Violet Parry is bored. Bored, depressed and on the verge of of doing something reckless. Once a well-known TV writer, she gave up her job to become a stay-at-home mother to baby Dot and wife to hot-shot music exec David. However, she feels isolated by David’s busy career and apparent indifference to her, she feels unable to cope with Dot and leaves her with their nanny as often as possible and she has given up on the home improvements she imagined making. Instead, she drives listlessly around LA, constantly on the brink of tears, impulse buying designer hats and artisan chocolates. Then she meets Teddy Reyes. A down-and-out “musician”/drug addict who has an irresistible appeal to her. The sudden jolt of excitement throws her into a tailspin, desperately chasing an affair with Teddy, risking her marriage and her comfortable life.

Meanwhile, David’s sister Sally is chasing her own dream. As a diabetic she had to give up her ambition of dancing for a professional ballet company and relies on David to pay her doctors bills. Drifting along as a ballet coach to little girls, she sees her only way out of debt, and dependence on David, is to find a rich husband. And fast. So when she is introduced to up-and-coming sports reporter Jeremy White, the dollar signs flash in her eye and she immediately hits fast forward on their relationship, turning a blind eye to the fast emerging flaws.

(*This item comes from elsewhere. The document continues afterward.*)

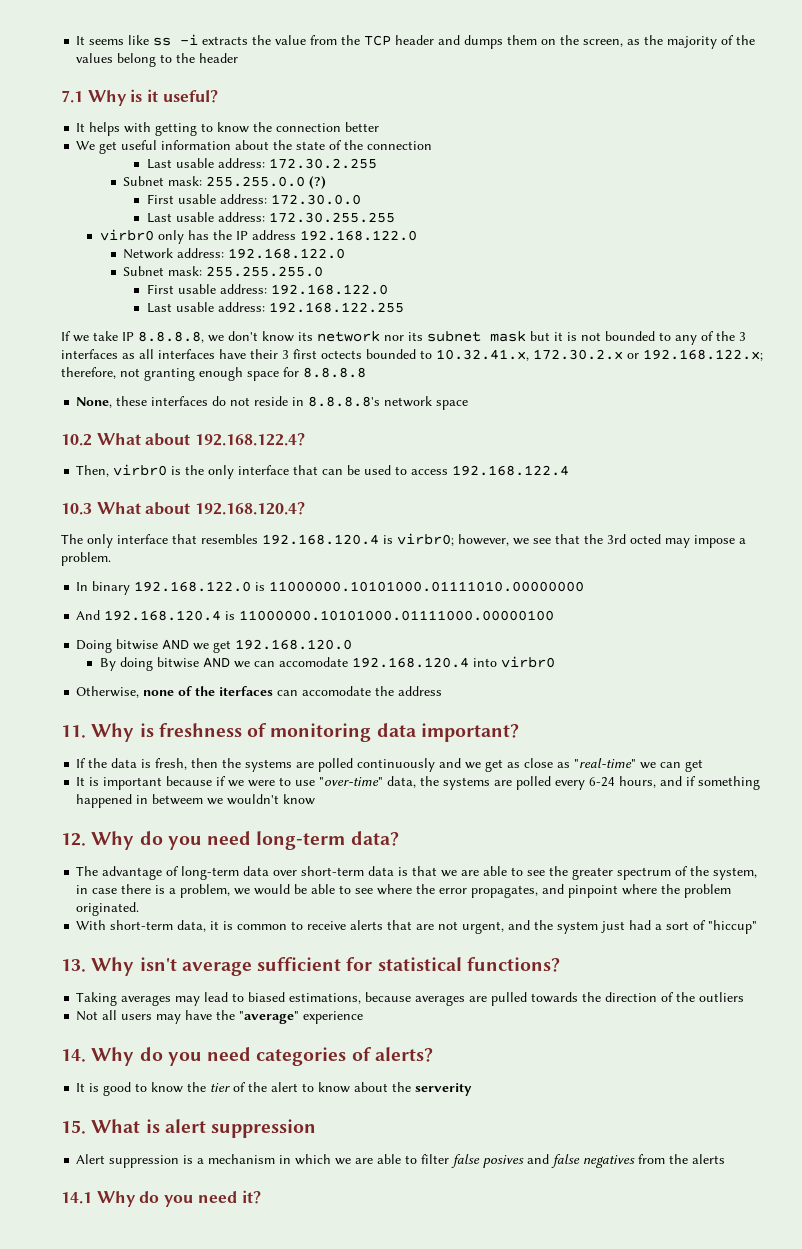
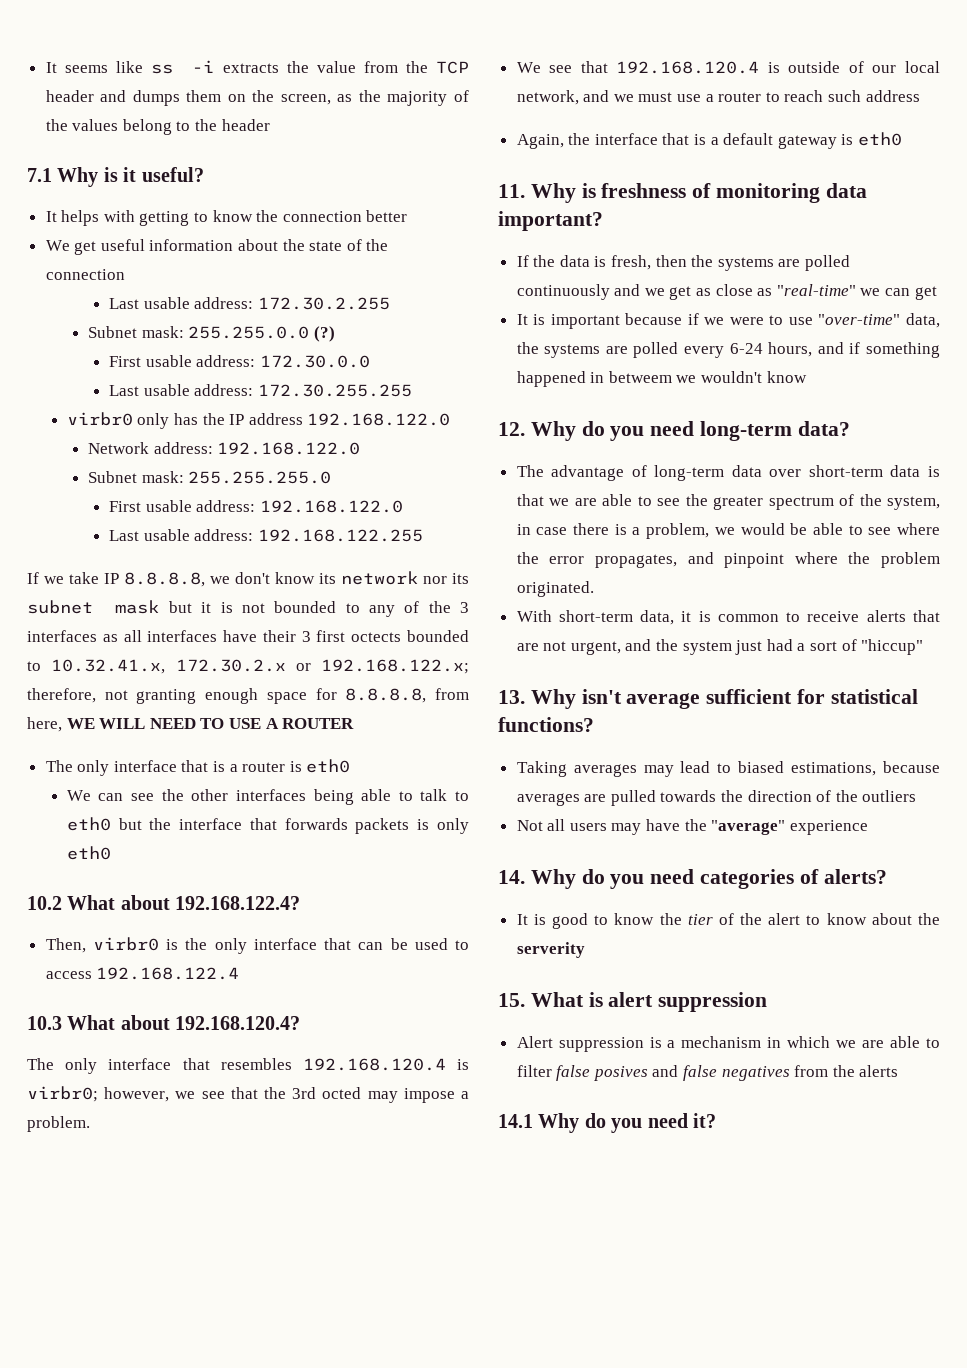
[303,367,366,378] [76,396,469,410] 8.8.8.8 // None, these interfaces do not reside in 8.8.8.8's network space -> [345,688,470,703] [27,717,355,732] [45,759,351,776] [66,789,469,805] [66,817,469,834] [66,846,111,860] 8.8.8.8, from here, WE WILL NEED TO USE A ROUTER // The only interface that is a router is eth0 // We can see the other interfaces being able to talk to eth0 but the interface that forwards packets is only eth0
[76,581,585,595] [76,610,555,621] [76,639,353,653] [99,656,555,671] [76,686,443,698] In binary 192.168.122.0 is 11000000.10101000.01111010.00000000 // And 192.168.120.4 is 11000000.10101000.01111000.00000100 // Doing bitwise AND we get 192.168.120.0 // By doing bitwise AND we can accomodate 192.168.120.4 into virbr0 // Otherwise, none of the iterfaces can accomodate the address -> [516,61,941,74] [516,90,920,105] [516,132,903,149] We see that 192.168.120.4 is outside of our local network, and we must use a router to reach such address // Again, the interface that is a default gateway is eth0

I picked up this book because I loved Semple’s second book, Where’d You Go, Bernadette?  so I was sure her debut novel would have the same mix of sassy humour and warmth. However, This One is Mine falls far short of it’s successor. The key plot points are ridiculous and full of holes so the story falls flat on it’s face before it even starts. For example, Jeremy clearly has Aspergers Syndrome, it’s blatantly obvious to the reader, and indeed all the other character in the book except Sally. She doesn’t find out until after their wedding and then feels betrayed by the fact that no one told her. Er….OK.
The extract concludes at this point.